One of us did a good one. One of us did a shit one. Which was great as we realised you can actually come up with a good idea when you’re thinking is restricted by time but at the same time de-restricted as you can put anything down on the paper.
It was also a lot of fun and our course mates started to get involved. We then put it on Twitter and opened up to the public by setting a brief every day. Slowly but surely, people started to get involved and the community has grown to 15.5 thousand followers in the last few years.
What has been your biggest work/OMB achievement to date?
The NHS campaign was a big one but I feel that the viral Isabella C-word film we recently created is the biggest. From a one minute idea, we were able to write a script for a film featuring Neuroblastoma sufferer Isabella herself.
The film has been seen by over 20 million people and featured in national press and TV news coverage. It has also raised tens of thousands of pounds towards her target.

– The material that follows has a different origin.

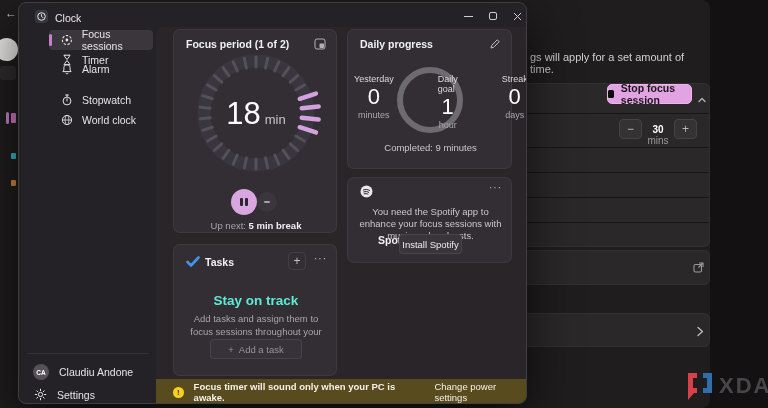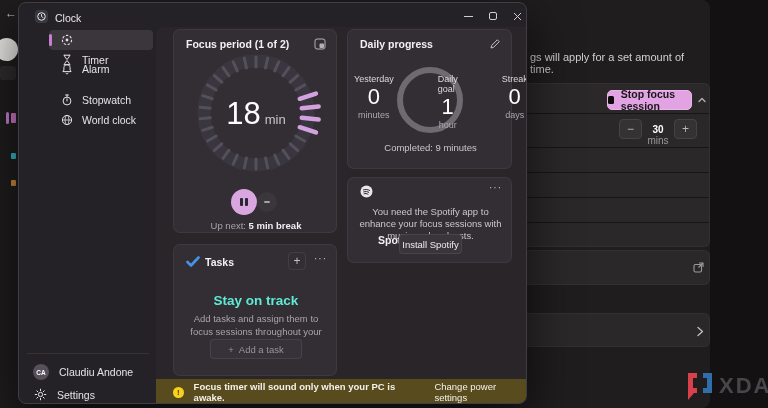"Focus sessions" span { html: none -> <span>Focus sessions</span> }
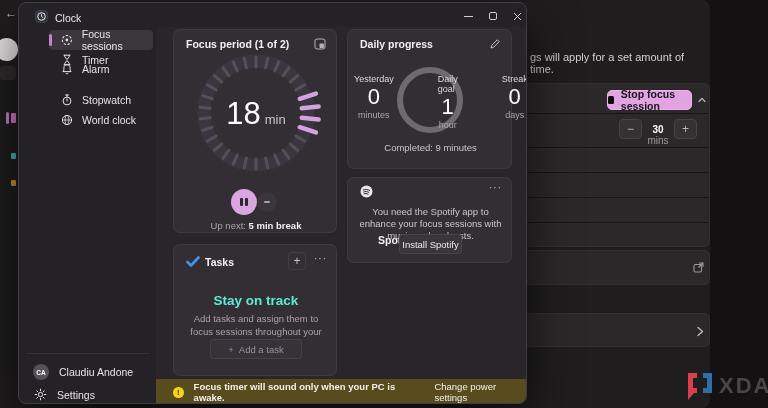"Stop focus session" div.stop-btn { top: 6px -> 0 }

Could one minute help save someone’s life? That would be the best achievement ever.
By combining the expertise of our team along with the support of the OMBLES, we were able to achieve something great together as a team.
What do you think is special about the North of England?
We don’t have to get the Tube! That’s the main thing. The North is great as we have got some great agencies producing quality work. We don’t get the budgets London agencies do but that just means it’s more of a challenge.
I’m from the North and have had opportunities to go to London but I like it here. We have the best football teams here in Manchester too. Particularly my beloved Man City!
I’m a firm believer that great work can be produced anywhere and with the transport links and technology available these days, I don’t see why that shouldn’t be here.
What has been your experience with working in a traditional team?
Traditional agencies are sometimes set in their ways and can’t adapt to new technology and respond to opportunities quickly. That’s why I like to work with people who have the same mindset and are always looking to create something new and make a difference within the industry.
What’s your next big goal? What does the future hold for 2018?
I am making a film for Multiple Sclerosis sufferers which I want to have big reach and create an impact this year. I’ve created an OMBoard as I look to push One Minute Briefs even bigger.
And, I want to create some amazing work with the Trunk team.
What advice would you give to anyone entering the industry?
• Create a brand for yourself.
• Stand out from the other graduates. They are your rivals.
• Don’t wait until you graduate to make contacts.
• Believe in yourself.
• Do great work.
• Make Creative Directors wish they had thought of the ideas you are showing them.